08 janvier 2026

L’Everest veut entrer par la grande porte des séries

Alors qu’avant le début de la présente saison, on annonçait une année de transition pour l’Everest avec l’ajout de plusieurs jeunes dans la formation, un nouveau président, directeur général et personnel d’entraîneurs, l’équipe se trouve désormais au 7e échelon sur 13 avec une fiche de 15 victoires, 13 défaites, une en prolongation et deux en tirs de barrage pour 33 points en 31 parties.

« Je suis vraiment satisfait de notre première moitié de saison, confie le directeur général de l’équipe, Benoît Bélanger. On fait partie des deux ou trois équipes les plus jeunes du circuit, puis on savait que ça allait être une saison d’apprentissage avec des ajustements pour ces jeunes-là. Aussi, on a fini sur une bonne note avec un excellent mois de décembre. »

À pareille date l’an dernier, l’Everest occupait le 10e rang sur 13 avec une fiche de 14 victoires, 16 défaites et une en prolongation.

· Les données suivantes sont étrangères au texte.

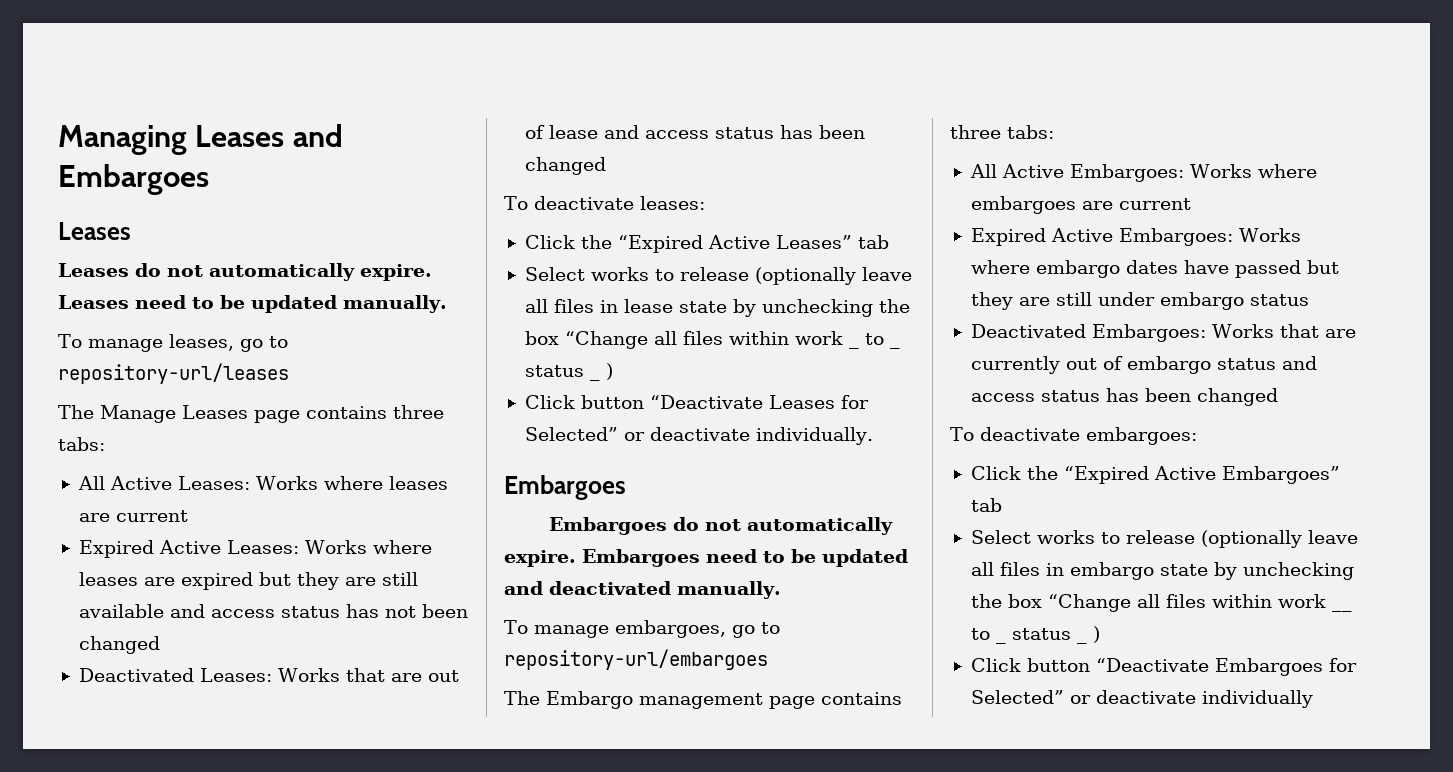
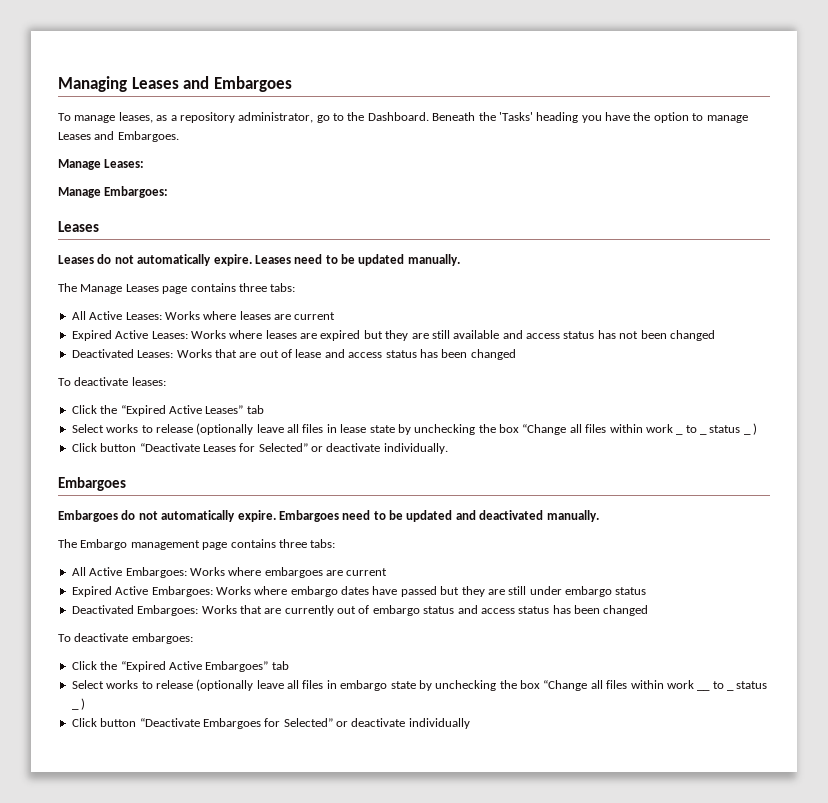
+ To manage leases, as a repository administrator, go to the Dashboard. Beneath the 'Tasks' heading you have the option to manage Leases and Embargoes.
+ Manage Leases:
+ Manage Embargoes:
- To manage leases, go to repository-url/leases
- To manage embargoes, go to repository-url/embargoes

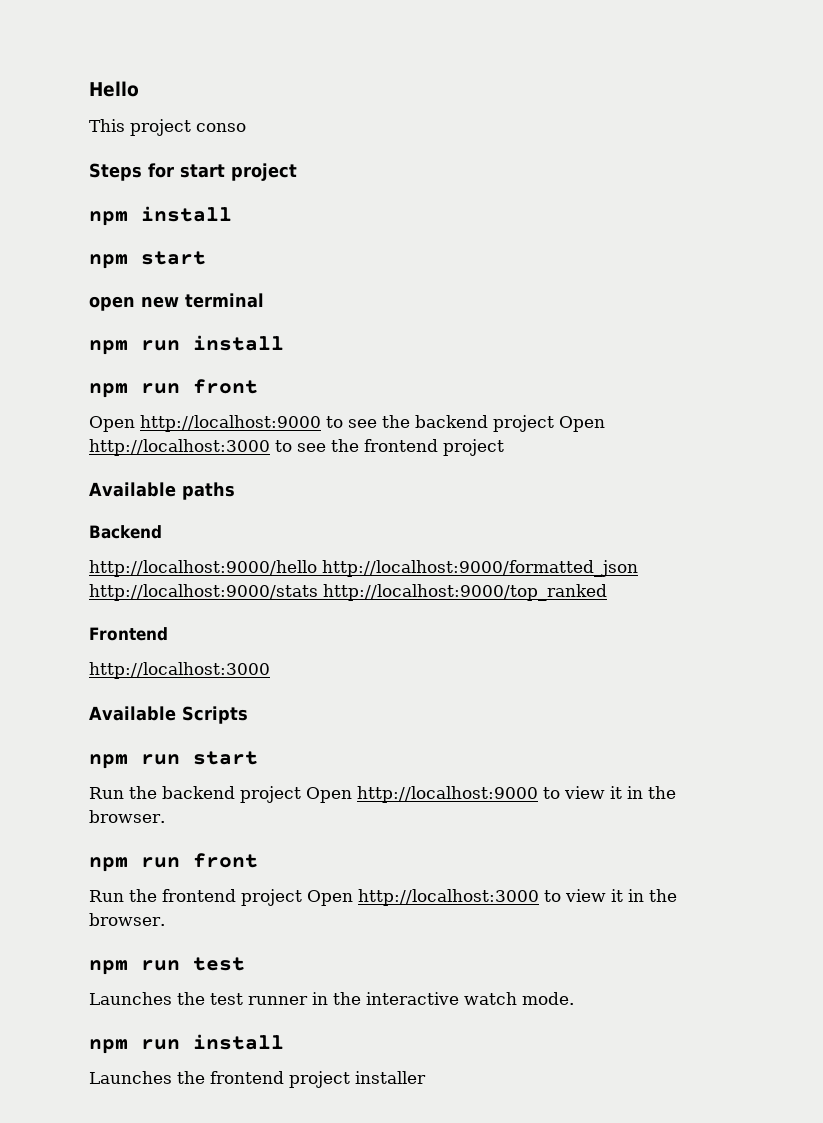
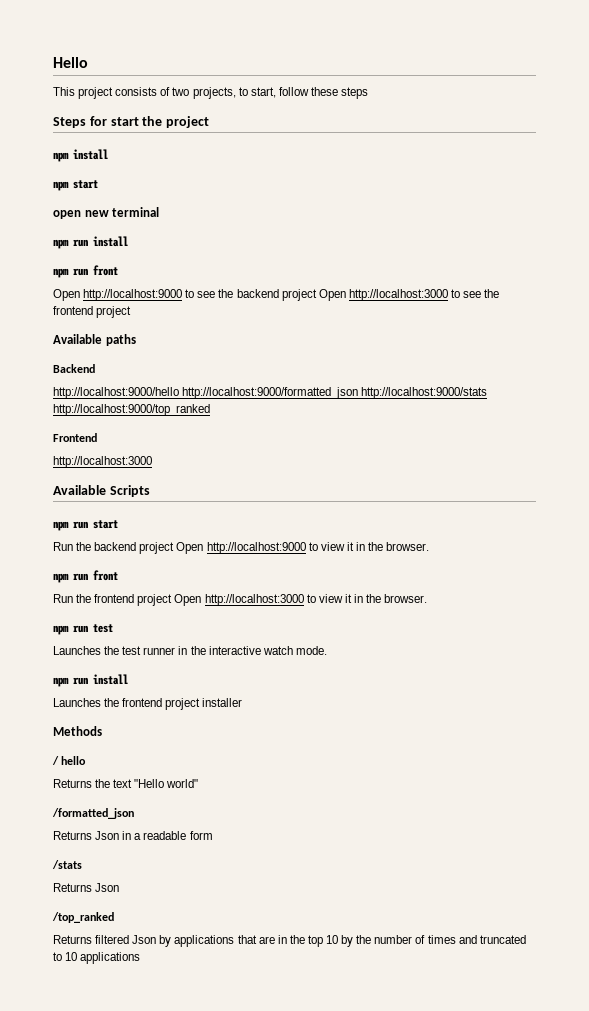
- This project conso
+ This project consists of two projects, to start, follow these steps
- Steps for start project
+ Steps for start the project
+ Methods
+ / hello
+ Returns the text "Hello world"
+ /formatted_json
+ Returns Json in a readable form
+ /stats
+ Returns Json
+ /top_ranked
+ Returns filtered Json by applications that are in the top 10 by the number of times and truncated to 10 applications

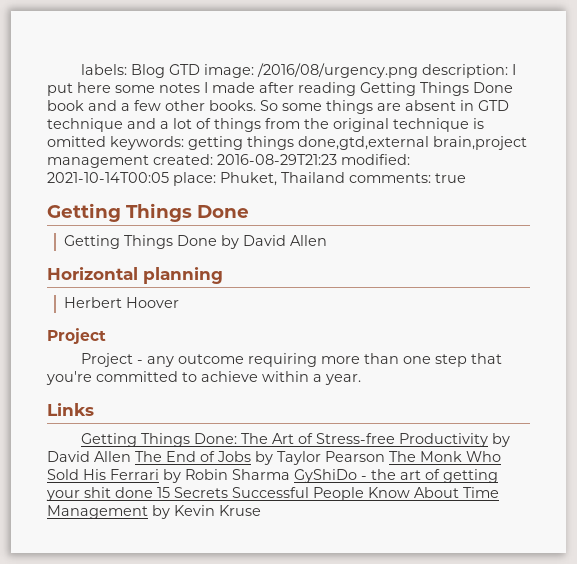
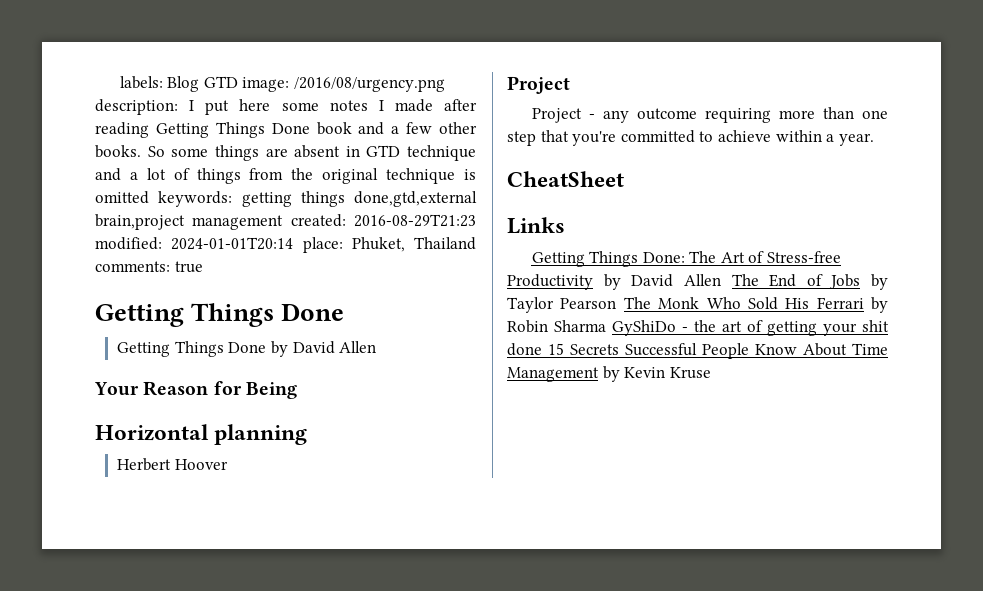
- So some things are absent in GTD technique and a lot of things from the original technique is omitted keywords: getting things done,gtd,external brain,project management created: 2016-08-29T21:23 modified: 2021-10-14T00:05 place: Phuket, Thailand comments: true
+ So some things are absent in GTD technique and a lot of things from the original technique is omitted keywords: getting things done,gtd,external brain,project management created: 2016-08-29T21:23 modified: 2024-01-01T20:14 place: Phuket, Thailand comments: true
+ Your Reason for Being
+ CheatSheet

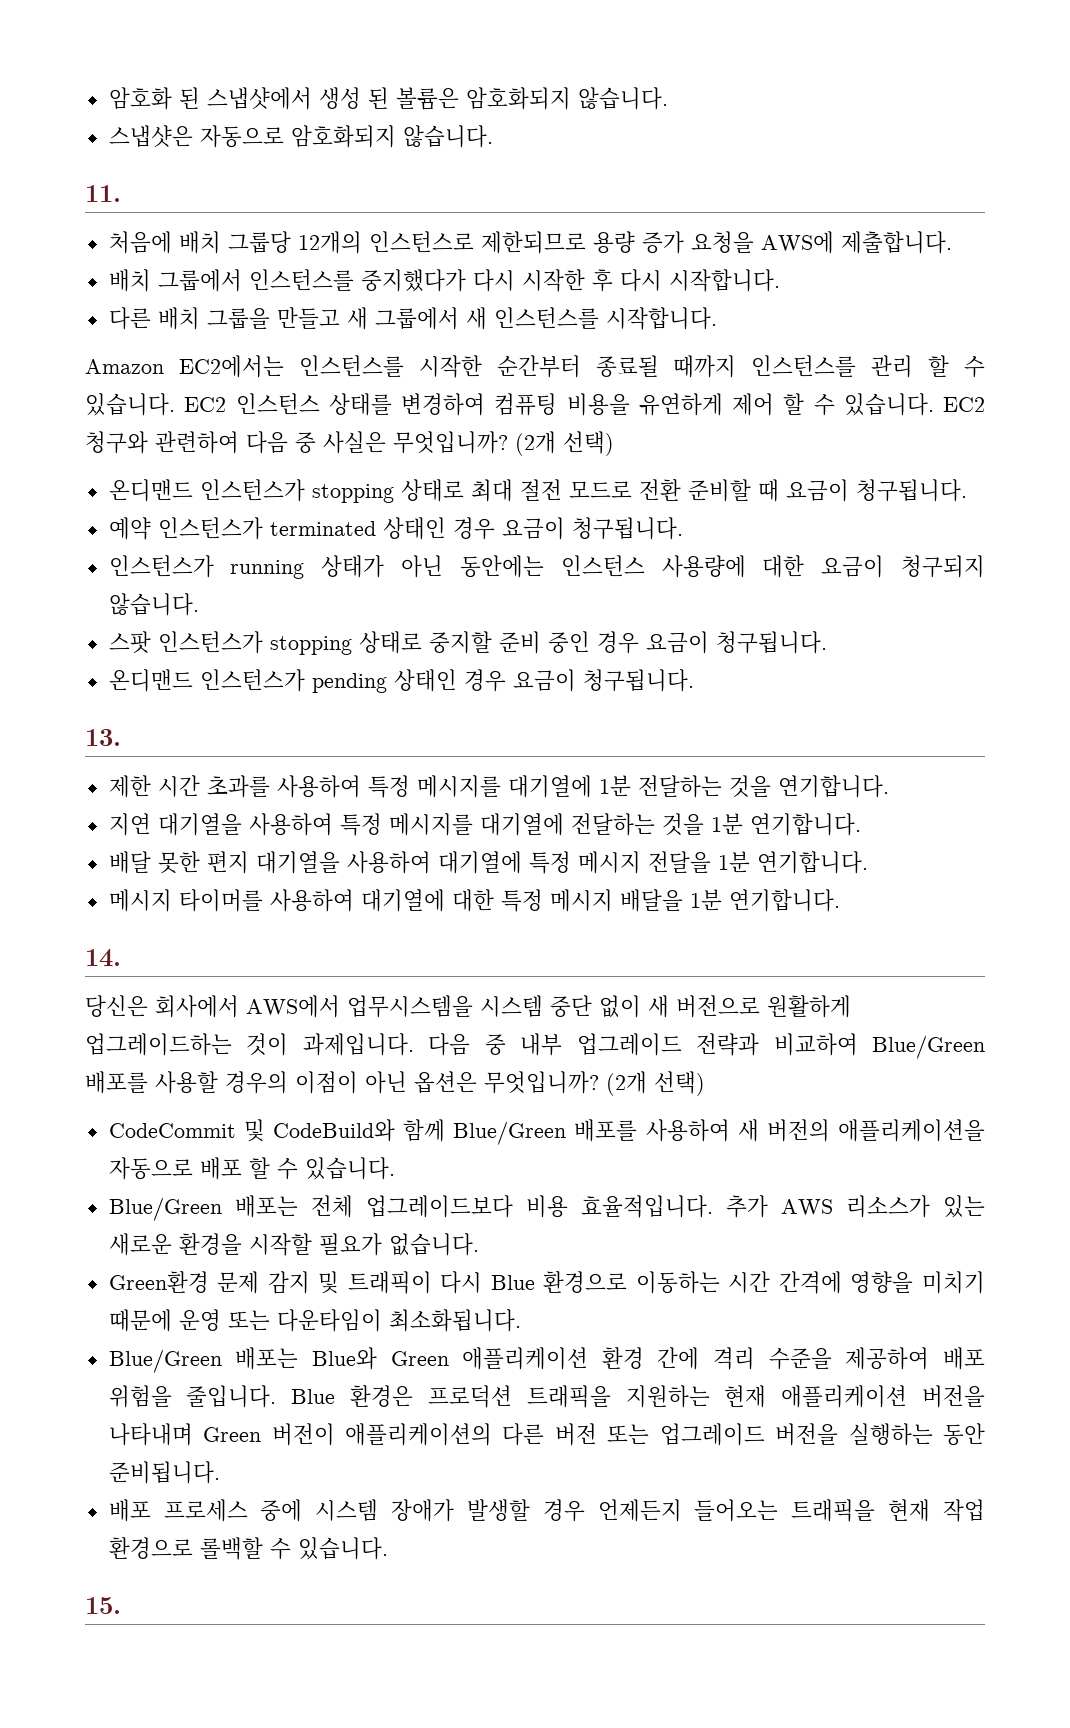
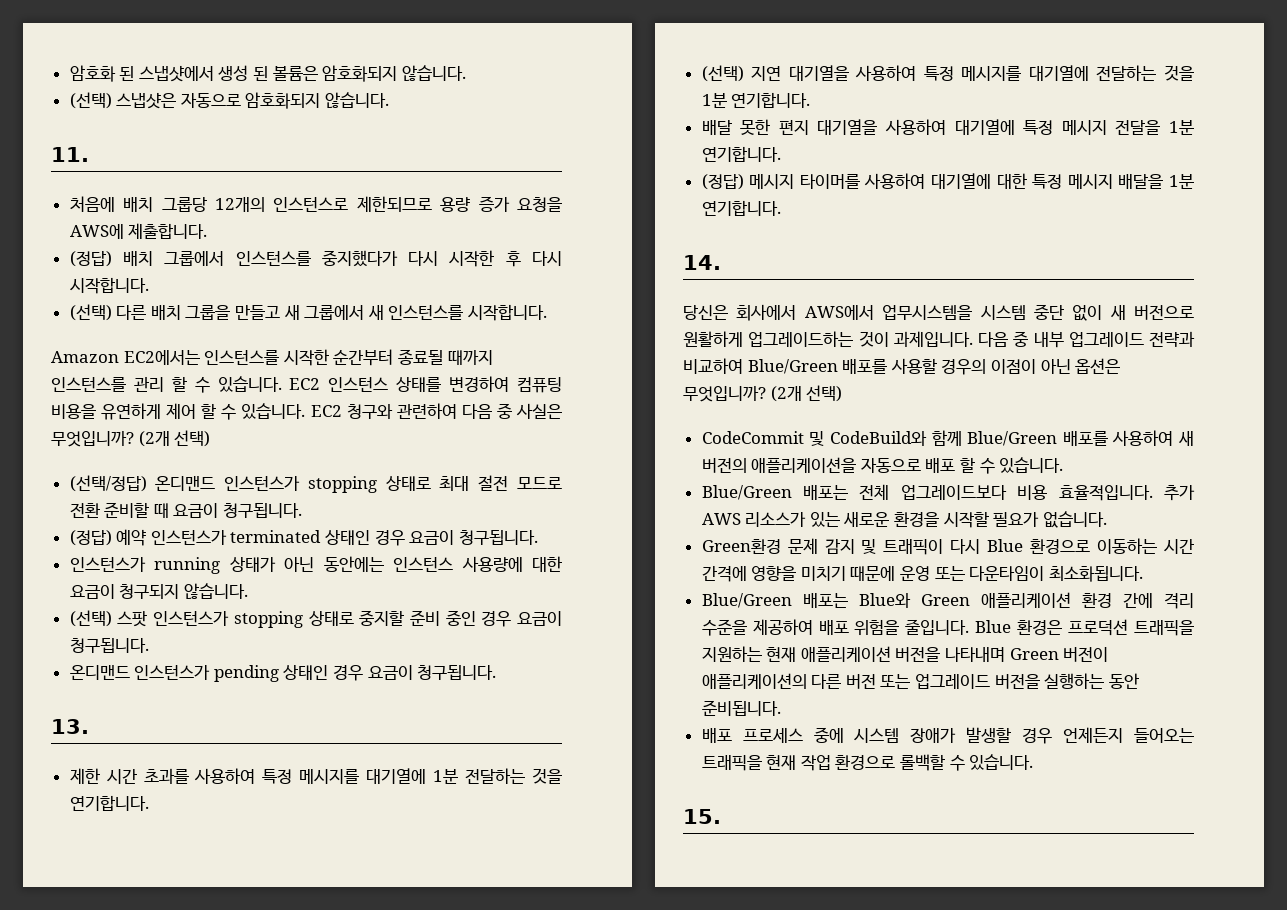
- 스냅샷은 자동으로 암호화되지 않습니다.
+ (선택) 스냅샷은 자동으로 암호화되지 않습니다.
- 배치 그룹에서 인스턴스를 중지했다가 다시 시작한 후 다시 시작합니다.
+ (정답) 배치 그룹에서 인스턴스를 중지했다가 다시 시작한 후 다시 시작합니다.
- 다른 배치 그룹을 만들고 새 그룹에서 새 인스턴스를 시작합니다.
+ (선택) 다른 배치 그룹을 만들고 새 그룹에서 새 인스턴스를 시작합니다.
- 온디맨드 인스턴스가 stopping 상태로 최대 절전 모드로 전환 준비할 때 요금이 청구됩니다.
+ (선택/정답) 온디맨드 인스턴스가 stopping 상태로 최대 절전 모드로 전환 준비할 때 요금이 청구됩니다.
- 예약 인스턴스가 terminated 상태인 경우 요금이 청구됩니다.
+ (정답) 예약 인스턴스가 terminated 상태인 경우 요금이 청구됩니다.
- 스팟 인스턴스가 stopping 상태로 중지할 준비 중인 경우 요금이 청구됩니다.
+ (선택) 스팟 인스턴스가 stopping 상태로 중지할 준비 중인 경우 요금이 청구됩니다.
- 지연 대기열을 사용하여 특정 메시지를 대기열에 전달하는 것을 1분 연기합니다.
+ (선택) 지연 대기열을 사용하여 특정 메시지를 대기열에 전달하는 것을 1분 연기합니다.
- 메시지 타이머를 사용하여 대기열에 대한 특정 메시지 배달을 1분 연기합니다.
+ (정답) 메시지 타이머를 사용하여 대기열에 대한 특정 메시지 배달을 1분 연기합니다.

Pour la présente saison, Benoît Bélanger espère que son équipe pourra entrer par la grande porte dans les séries éliminatoires pour éviter les matchs suicide réservés aux formations classées de la 7e à la 10e position, qui détermineront les équipes qui prendront part à la danse printanière.

« Idéalement, on voudrait faire les séries en rentrant par la grande porte en étant parmi les six premiers. Pour l’instant, c’est très serré dans ces rangs-là. Donc, c’était un peu notre objectif et on est directement dedans », souligne-t-il.

Il faut dire que le classement dans le circuit Figsby est très serré, alors que l’Everest, qui détient le 7e échelon, est à égalité pour la 5e position avec le même nombre de points, mais avec un match de plus de joué que les Prédateurs de Joliette.

Les vétérans mènent la barque

La troupe de Raphaël St-Laurent peut compter sur une panoplie de vétérans qui se distinguent en cette première moitié de saison.

En effet, au niveau des gardiens de but, Alexandre Lauzier pointe au 4e échelon parmi les meilleurs à sa position avec un pourcentage d’arrêts de 0.904 et une moyenne de 3.35.

Pour ce qui est des meilleurs pointeurs, Xavier Fournier se hisse au 18e rang de la ligue avec 14 buts et 25 passes pour 39 points. Ses compatriotes, Victor Poulin et Noah Woodard, sont tout près en étant 29e et 51e.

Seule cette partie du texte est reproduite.